Chinook salmon arriving at Big Bar Slide in the next few weeks won’t be able to swim past rapids or negotiate their way through a nature-like fishway constructed along the canyon wall.
Instead, the first fish migrating up the Fraser River after a year of slide remediation efforts will probably have to be transported over a waterfall by a “fish pump,” a pneumatic tube system used for the first time in Canada.
DFO has known since last winter that it would be impossible to remove enough slide debris from the river channel to permit natural salmon passage in 2020. The sheer volume of debris from the rock slide south of Lillooet — 75,000 to 80,000 cubic metres of boulders constricting the flow of B.C.’s most important salmon pathway — was too great to clear in a limited time frame. That grew apparent after contractor Peter Kiewit Sons ULC began blasting and channel clearing last winter during seasonally low water conditions.
“In February, our worst fears were confirmed,” said Gwil Roberts, DFO’s slide response director.
They would need more time, at least another year to complete channel remediation work. Only 10 to 15 percent of the rock has been removed so far.
Rock removal came to an end around Easter with the final blasting of what’s known as the East Toe, Roberts said. They were also able to widen the channel. River levels then spiked in late April due to an Interior warm spell that halted work for a couple of days. A higher than average snow pack in the Interior hasn’t helped.
“We’re at the mercy of the elements to some extent,” he said.
The first migrating salmon to arrive will be spring, due in late May, bound for natal waters in the upper Fraser basin. Mindful of the run timing, about 40 workers are on site. They’ve worked continuously through the COVID-19 pandemic and Easter holiday to bring short-term mitigation projects on stream in time.
Three mitigation measures are designed to provide salmon and steelhead passage this year, starting with a nature-like fishway that will allow them to swim upriver if the flow rate is between 1,700 and 3,200 cubic metres per second. When the river exceeds that rate, as it typically does in spring and early summer, a commercial fish pump called the Whooshh Passage Portal becomes the backup system. Two pneumatic tubes to send fish 160 metres upriver should be operating by late May. Expanding to six in early June, they will probably be needed until late July when the river flow drops and the fishway becomes viable.
Seattle’s Whooshh Innovations adapted fruit transport tubes a decade ago as an innovative means to transport fish past dams and other river obstacles.
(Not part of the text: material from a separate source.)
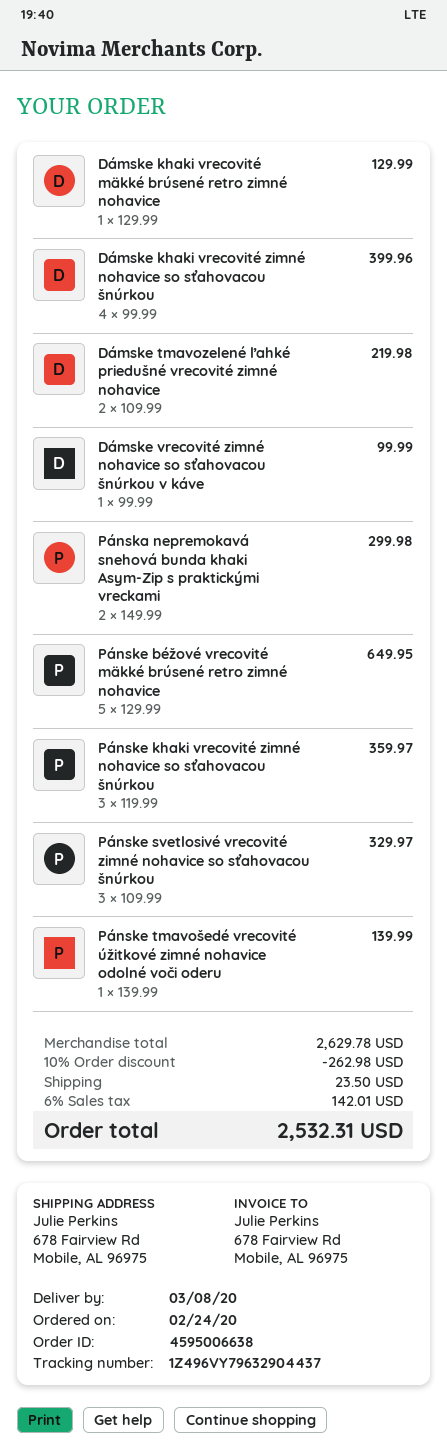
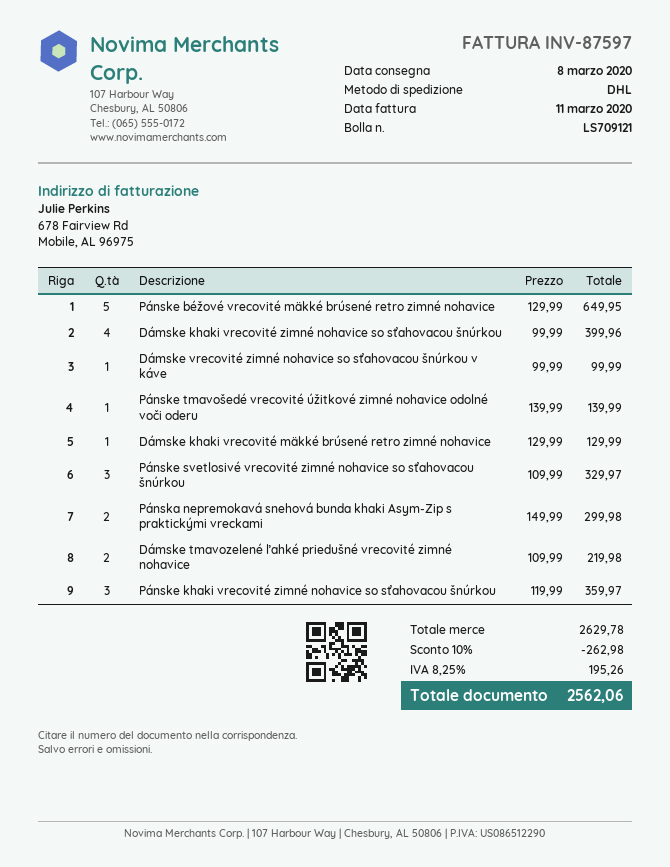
shipping: 23.50 -> none
tax: 6% = 142.01 -> 8.25% = 195.26
total: 2532.31 -> 2562.06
About two dozen of the systems have been used on waterways in the U.S. and Europe.
“More than anything, we see it from a fish perspective, knowing the fish don’t have time anymore,” said Vince Bryan III, founder and CEO. In most cases where the technology is applied, obstacles to anadromous fish are man-made, such as dams and low water due to irrigation demands, he noted. “How do you prevent losing runs year after year?”
Research has shown that fish are not stressed by the brief transit through the tubes and that they fare better than in fish ladders, conserving energy reserves essential to their migratory journey and successful spawning. They’re also healthier for not being handled in automated-feed systems such as this one, a system first used in 2017, he said.
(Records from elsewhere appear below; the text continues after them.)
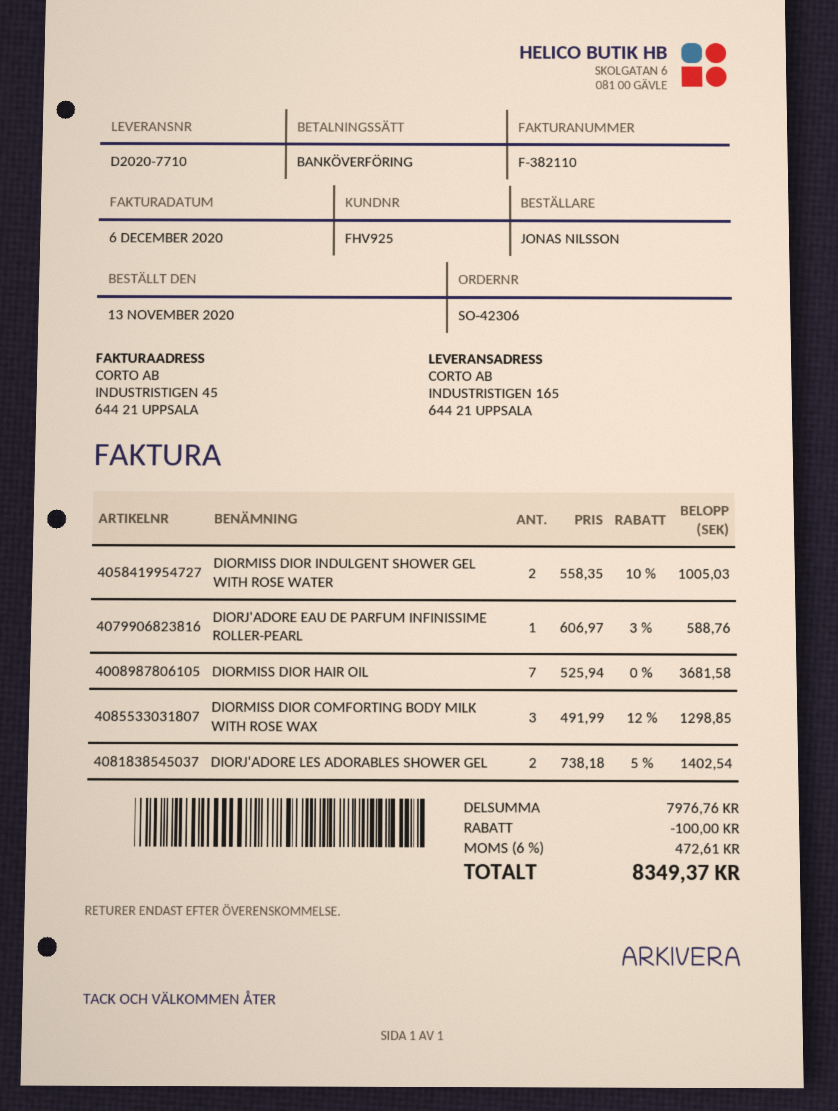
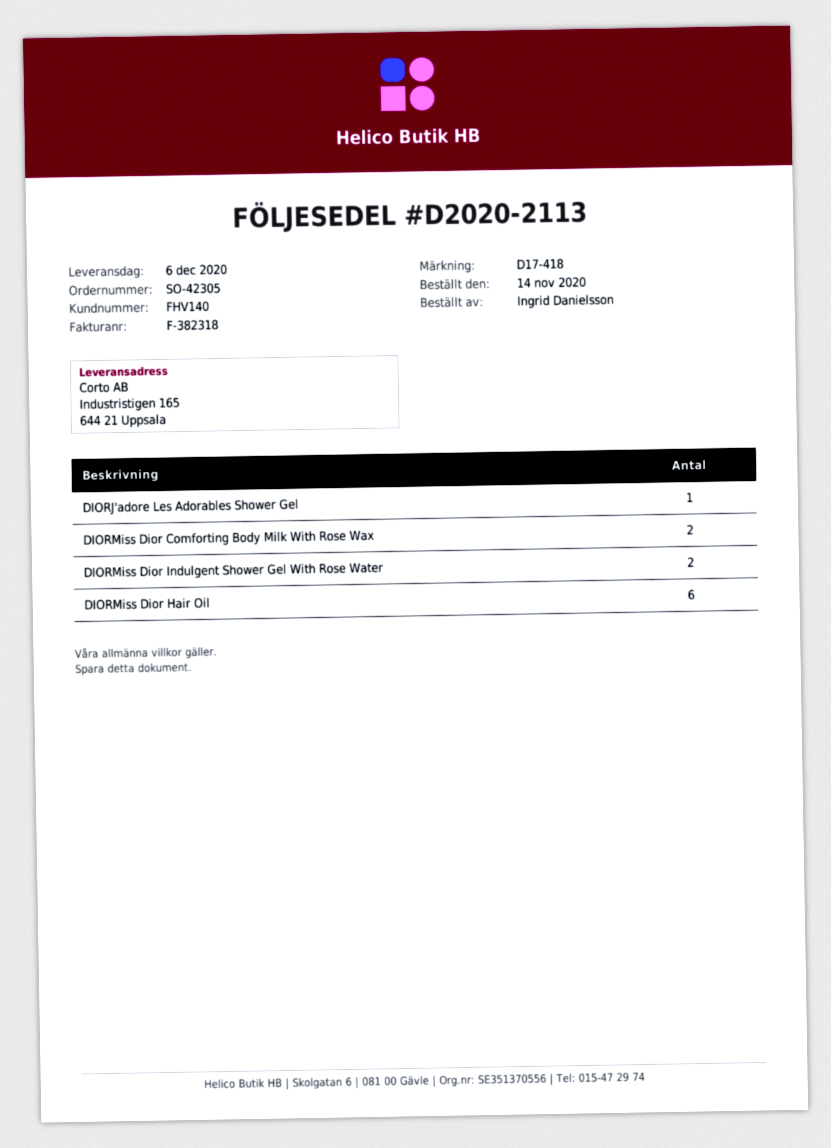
order number: SO-42306 -> SO-42305
order date: 2020-11-13 -> 2020-11-14
delivery note number: D2020-7710 -> D2020-2113
invoice number: F-382110 -> F-382318
customer number: FHV925 -> FHV140
ordered by: JONAS NILSSON -> Ingrid Danielsson
DIORJ'ADORE EAU DE PARFUM INFINISSIME ROLLER-PEARL: 1 -> none
DIORMISS DIOR HAIR OIL: 7 -> 6
DIORMISS DIOR COMFORTING BODY MILK WITH ROSE WAX: 3 -> 2
DIORJ'ADORE LES ADORABLES SHOWER GEL: 2 -> 1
Some feel the pneumatic system should have been deployed from the outset at Big Bar Slide to deal with the disastrous impasse after it was discovered last June. That was felt to be too risky since it would have required a barge in the turbulent river in the absence of an access road.
“A huge part of the effort this past winter was getting the access road built to the slide area. Kiewit has put in an amazing effort to build that road,” said Roberts.
Crews are building a fish ladder, stacking more than 500 interlocking concrete blocks, designed to direct salmon to a holding area for either “tubing” or trucking, Roberts said. Trapping and trucking salmon four kilometres upriver is the least preferred method but offers better prospects for success than last summer, when beach seining and helicopter buckets were also hurried into action.
“Last year, when the slide was discovered in late June, the fish had already been at the slide for well over a month,” Roberts said. “The fish were tired, worn out and injured by poor conditions.”
With the limited winter window for channel work, how much longer will it take before fish swim past Big Bar Slide on their own?
The hope is that channel clearing can be completed next winter, said Roberts, who considers himself an optimist.
“I hazard to guess,” he added. “Again, we’re hoping for the best. We’ll resolve this as quickly as possible but that’s still unknown.”
In the meantime, fish migration and hydrological monitoring will be done through the summer.
A tri-partite committee comprised of First Nation community and agency representatives, DFO and the provincial government has project oversight. Job opportunities will be available, ensuring healthy passage for fish.
“We intend to employ a sizeable contingent of First Nation workers for transport and hatchery work,” Roberts said. “We rely on their technical know-how and proficiency for transportation and enhancement.”
The slide is believed to have been triggered by seismic activity in November 2018 and blocked the river because flow was unusually low at the time.
Roberts said there is also speculation that migrating fish had difficulty passing those same rapids for some time, well before the slide.
“This has been a constricted point and the flows have been high for many freshets,” he said.
Although costly, the remediation project offers an opportunity to improve fish passage in the long term, he added.